Step 2 — Start the whole graph

A single aspire start translates appsettings.json plus your plugin contributions into a coherent resource graph and boots all of it — infrastructure first, then services, plugin APIs, and background processors, with cross-references resolved into injected environment variables:

# Still inside aspire/. Boots the whole graph; prints the dashboard URL + a login token.
aspire start

When boot finishes, aspire start prints the dashboard address and a one-time login token. This is the graph your complete app stands up:

The local resource graph aspire start brings up
NameTypeDescription
aspire (dashboard) https://localhost:18888 The Aspire dashboard — live resource list, console logs, structured logs, and traces. A login token is printed on start.
OTLP collector http://localhost:4318 OpenTelemetry endpoint; framework spans (job dispatch/execution, scheduler runs) land here automatically.
postgres Container The primary datasource — the auth.prisma migration from chapter 2 lives here.
workspace (second db) Container The isolated workspace datasource from chapter 3, provisioned alongside the primary.
redis Container (cache) Redis cache — the default --cache-backend; Redis-compatible. Backs KV/queue workloads and the kv-oauth session store.
workspace (service) :3001 Your guarded oRPC service from chapter 5 — /api/workspace requires a scoped principal, /health stays public.
auth-api :8094 The auth plugin's service from chapter 2 — /api/v1/auth/* (signin, callback, signout, session, me).
workers-api :8091 The Workers API from chapter 4 — triggers and inspects the provision-member job.
background processors executables (no port) The workers processor that drains the job queue — a separate process, not a thread in the API.

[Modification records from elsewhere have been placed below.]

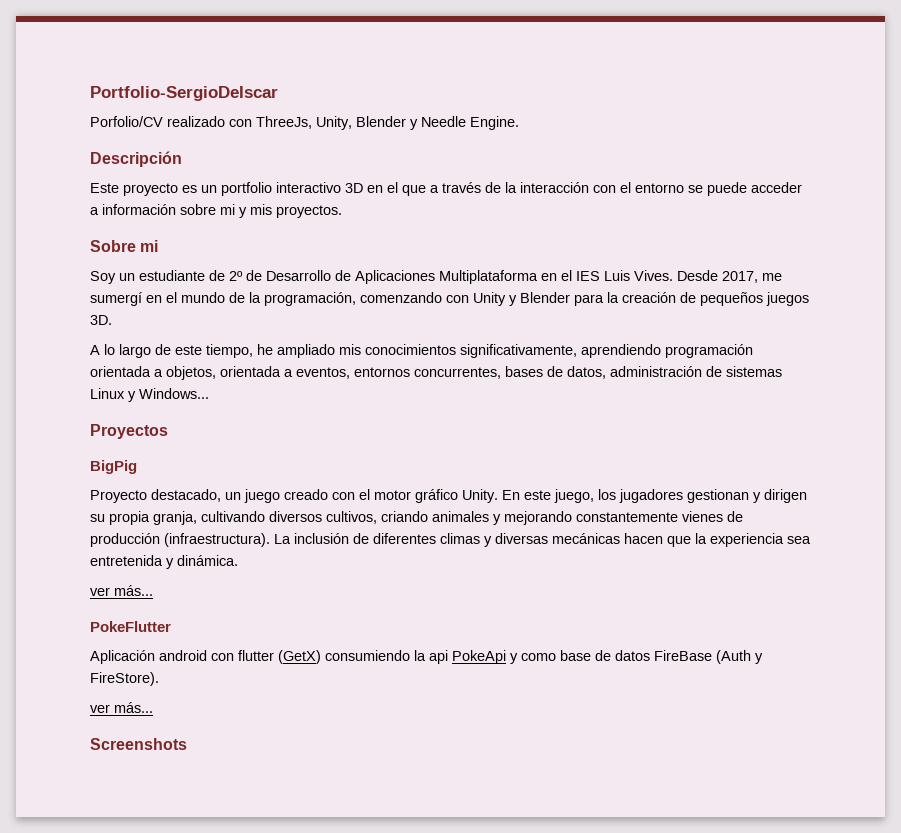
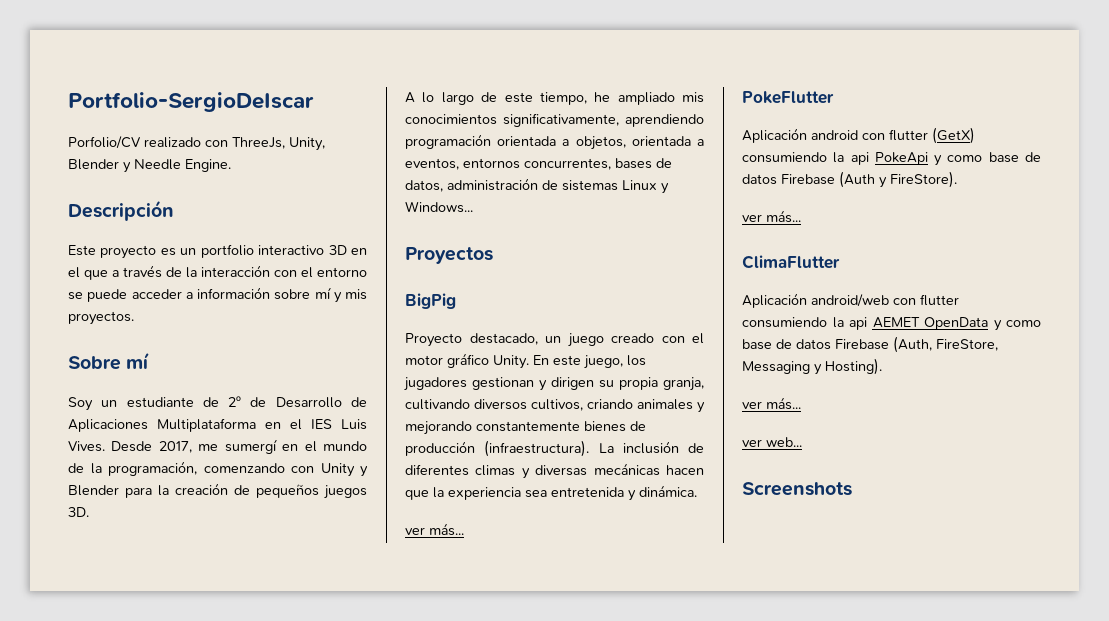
- Este proyecto es un portfolio interactivo 3D en el que a través de la interacción con el entorno se puede acceder a información sobre mi y mis proyectos.
+ Este proyecto es un portfolio interactivo 3D en el que a través de la interacción con el entorno se puede acceder a información sobre mí y mis proyectos.
- Sobre mi
+ Sobre mí
- En este juego, los jugadores gestionan y dirigen su propia granja, cultivando diversos cultivos, criando animales y mejorando constantemente vienes de producción (infraestructura).
+ En este juego, los jugadores gestionan y dirigen su propia granja, cultivando diversos cultivos, criando animales y mejorando constantemente bienes de producción (infraestructura).
- Aplicación android con flutter (GetX) consumiendo la api PokeApi y como base de datos FireBase (Auth y FireStore).
+ Aplicación android con flutter (GetX) consumiendo la api PokeApi y como base de datos Firebase (Auth y FireStore).
+ ClimaFlutter
+ Aplicación android/web con flutter consumiendo la api AEMET OpenData y como base de datos Firebase (Auth, FireStore, Messaging y Hosting).
+ ver más...
+ ver web...

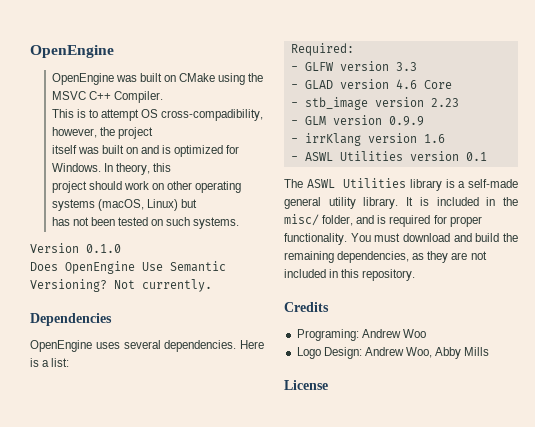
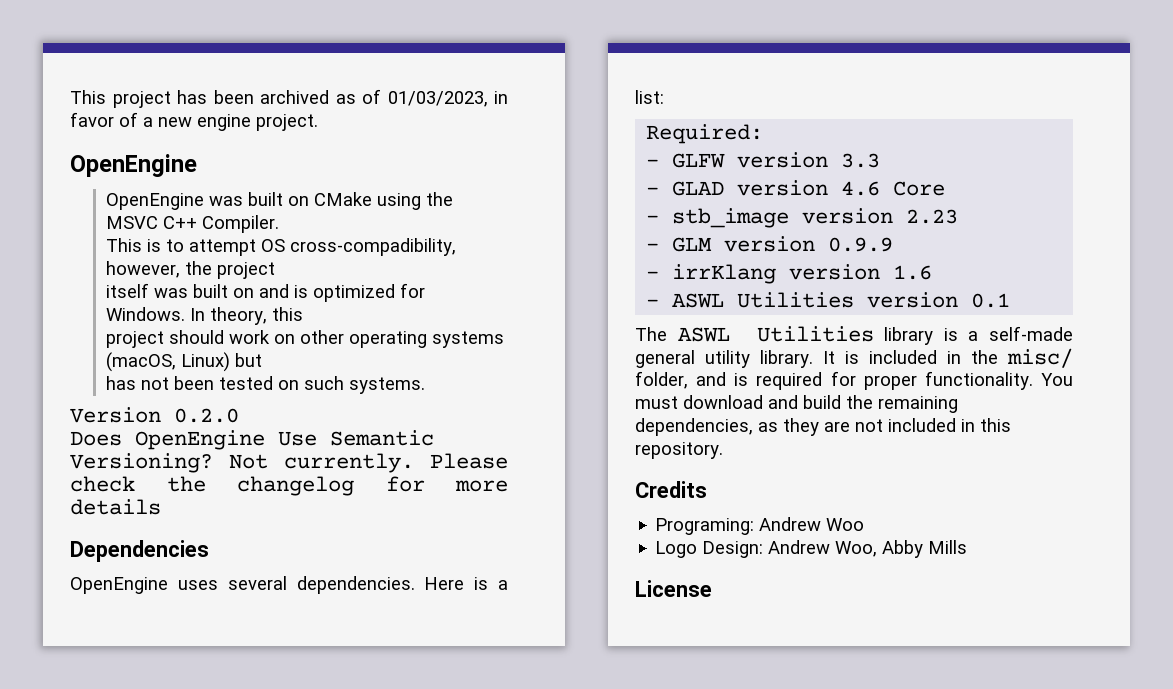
+ This project has been archived as of 01/03/2023, in favor of a new engine project.
- Version 0.1.0
+ Version 0.2.0
+ Please check the changelog for more details

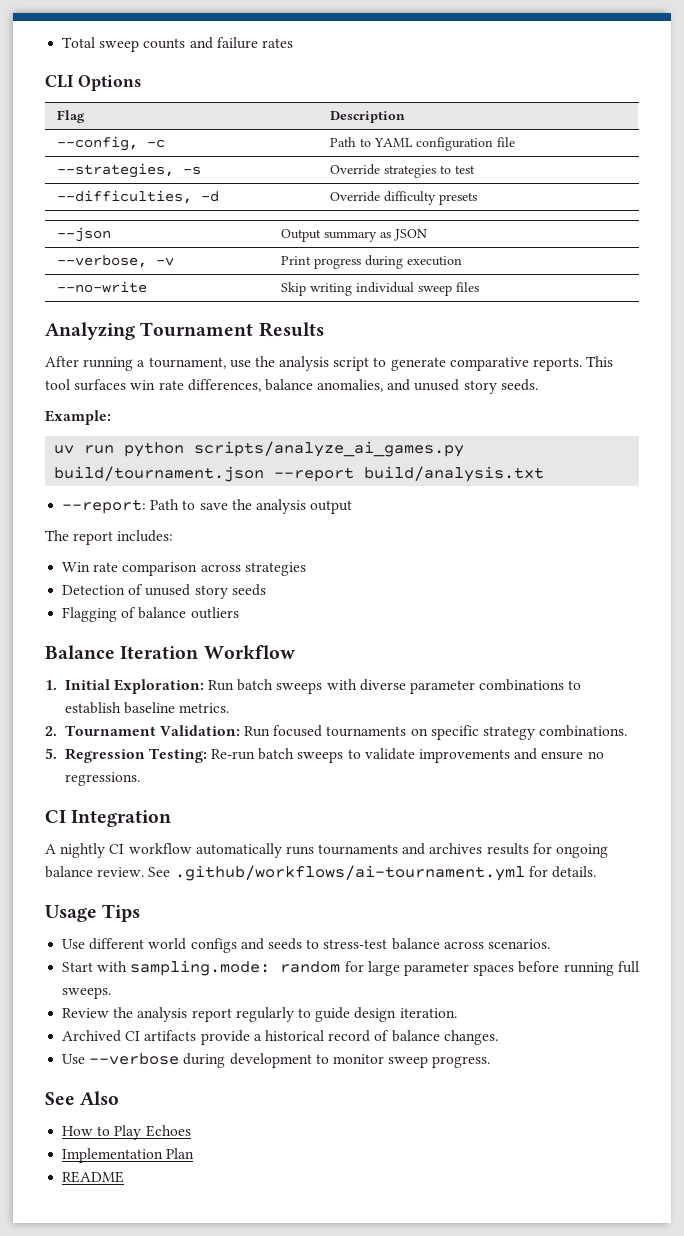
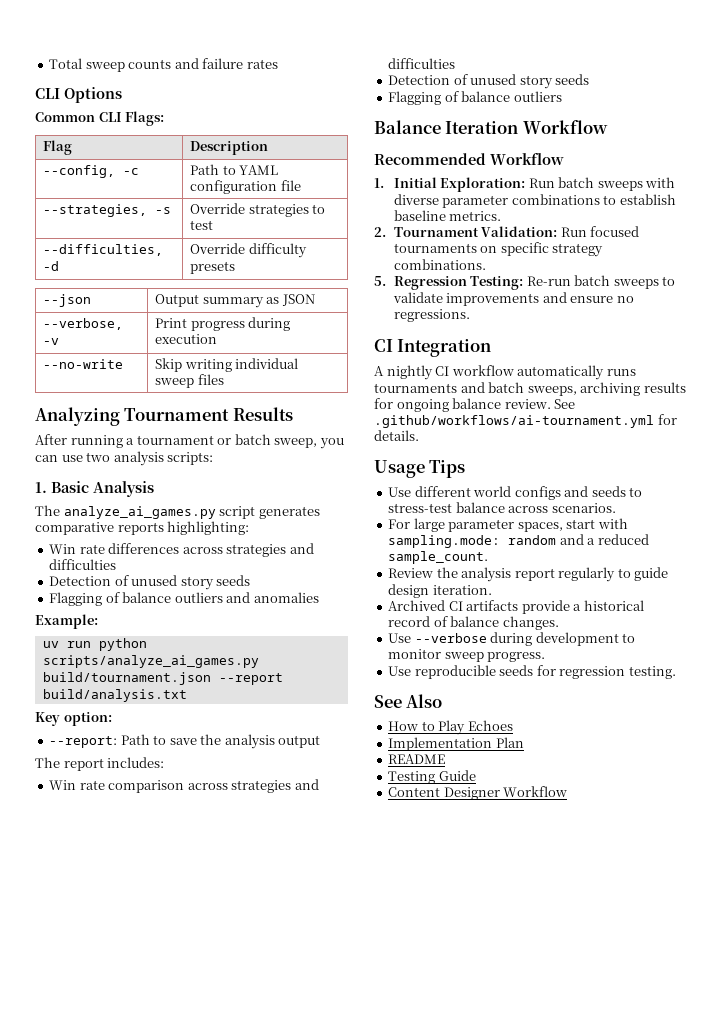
+ Common CLI Flags:
- After running a tournament, use the analysis script to generate comparative reports. This tool surfaces win rate differences, balance anomalies, and unused story seeds.
+ After running a tournament or batch sweep, you can use two analysis scripts:
+ 1. Basic Analysis
+ The analyze_ai_games.py script generates comparative reports highlighting:
+ Win rate differences across strategies and difficulties
+ Detection of unused story seeds
+ Flagging of balance outliers and anomalies
+ Key option:
- Win rate comparison across strategies
+ Win rate comparison across strategies and difficulties
+ Recommended Workflow
- A nightly CI workflow automatically runs tournaments and archives results for ongoing balance review.
+ A nightly CI workflow automatically runs tournaments and batch sweeps, archiving results for ongoing balance review.
- Start with sampling.mode: random for large parameter spaces before running full sweeps.
+ For large parameter spaces, start with sampling.mode: random and a reduced sample_count.
+ Use reproducible seeds for regression testing.
+ Testing Guide
+ Content Designer Workflow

Step 3 — Use the dashboard

Open https://localhost:18888, paste the login token aspire start printed, and you have one pane over the running graph:

Aspire dashboard surfaces
NameTypeDescription
Resources tab Every container and executable above with status, endpoints, and the resolved environment. The authority for which port each resource bound.
Console logs tab stdout/stderr per resource — a failing auth-api or workers processor is one click away.
Structured logs + Traces tab Spans and structured logs correlated by traceparent across services — collected via the OTLP endpoint at :4318.

Verify your progress

With the graph up, walk the whole app end to end — the auth service, the guarded route, and the job:

# Auth service is up (chapter 2)
curl http://localhost:8094/health/ready

# The guarded route rejects an anonymous caller (chapter 5)
curl -i http://localhost:3001/api/workspace            # 401 UNAUTHORIZED

# ...and allows a correctly-scoped one
curl -i -H 'authorization: Bearer read' http://localhost:3001/api/workspace   # 200

# The Workers API is live (chapter 4)
curl http://localhost:8091/api/v1/workers/jobs         # provision-member appears
  • [ ] aspire restore and aspire start succeed from inside aspire/.
  • [ ] The dashboard on :18888 lists postgres, workspace (db), redis, workspace (service), auth-api, and workers-api — all green.
  • [ ] curl http://localhost:8094/health/ready succeeds.
  • [ ] An anonymous GET /api/workspace returns 401; Bearer read returns 200.
  • [ ] GET /api/v1/workers/jobs lists provision-member.

What you built

The complete authenticated team-workspace backend, running locally as one orchestrated system: Postgres, an isolated workspace database, Redis, the guarded workspace service, the auth-api service on :8094, and the Workers API and its processor — all in one Aspire resource graph, observable from one dashboard. You walked the whole arc: a pluggable auth backend, a session, workspace data, off-path provisioning, and a real route-authz seam — single-tenant by design, with org scoping an explicit app-level extension.